What the task requires ->
Using the data below, return the stretch from the line that contains "[780,164,825,180] void ->" through the line that contains "[748,907,793,923] void ->", both included, exactly as it stands and nothing beyond it.

Exercise data ->
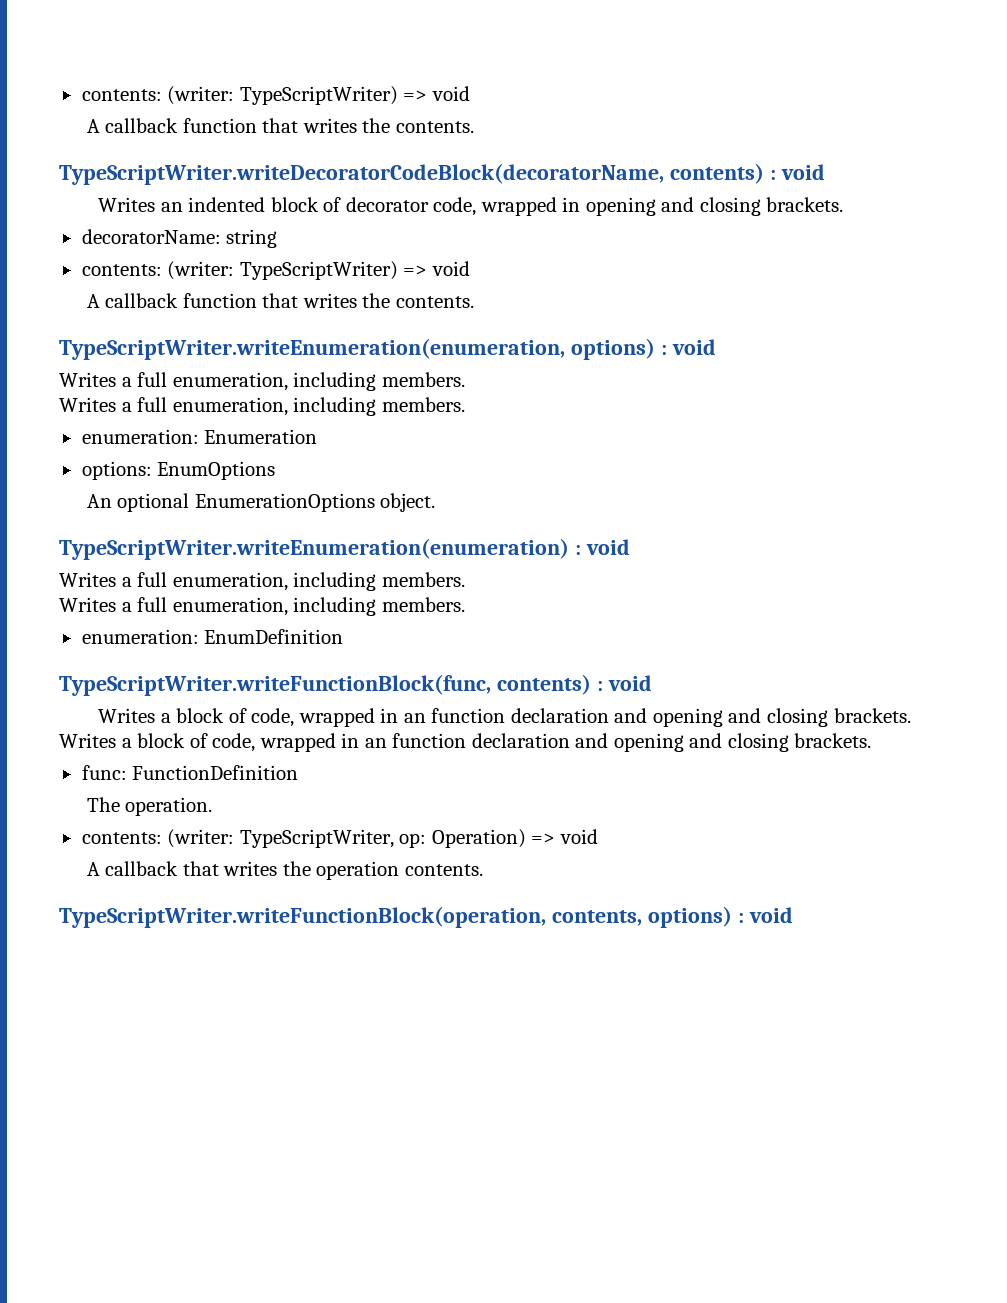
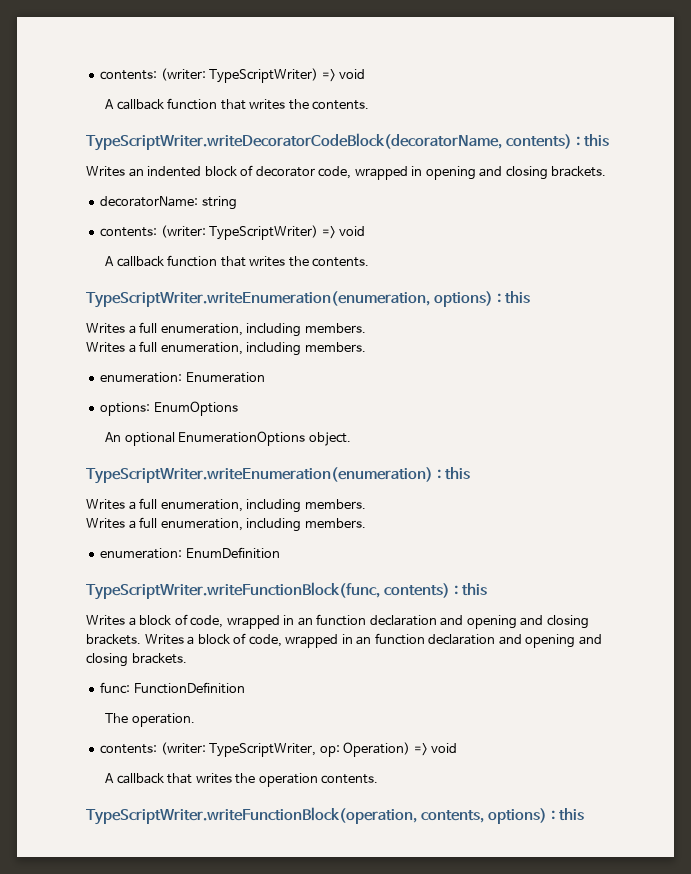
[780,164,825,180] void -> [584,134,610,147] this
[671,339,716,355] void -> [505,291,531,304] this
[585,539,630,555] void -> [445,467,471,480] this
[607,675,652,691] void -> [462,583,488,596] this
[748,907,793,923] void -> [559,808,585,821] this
...
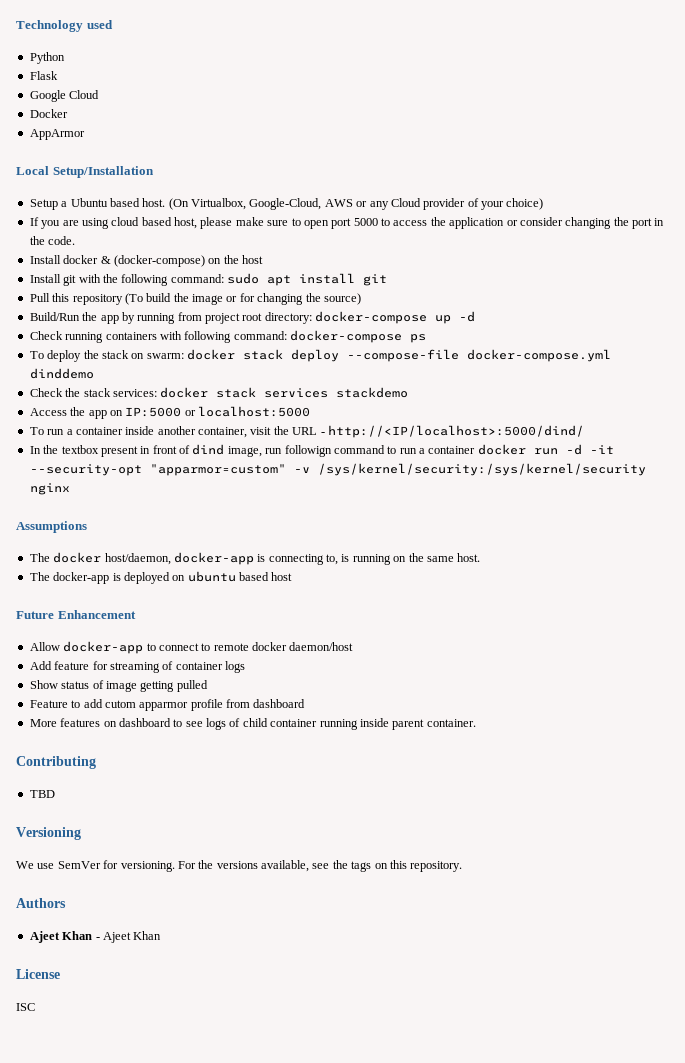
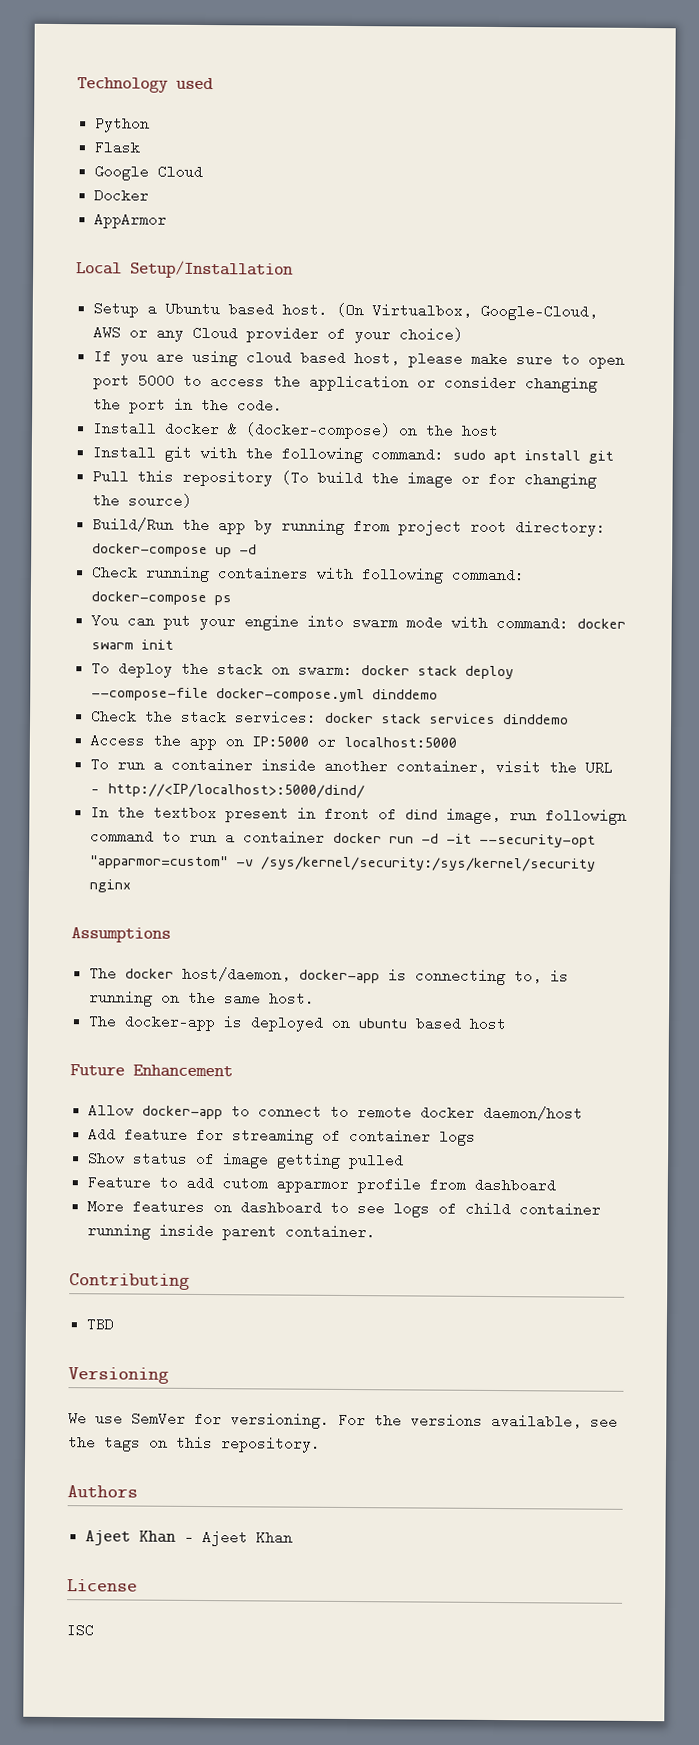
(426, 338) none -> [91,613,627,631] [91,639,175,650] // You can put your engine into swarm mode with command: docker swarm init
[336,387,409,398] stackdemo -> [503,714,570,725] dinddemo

Solution to this exercise ->
[780,164,825,180] void -> [584,134,610,147] this
[671,339,716,355] void -> [505,291,531,304] this
[585,539,630,555] void -> [445,467,471,480] this
[607,675,652,691] void -> [462,583,488,596] this
[748,907,793,923] void -> [559,808,585,821] this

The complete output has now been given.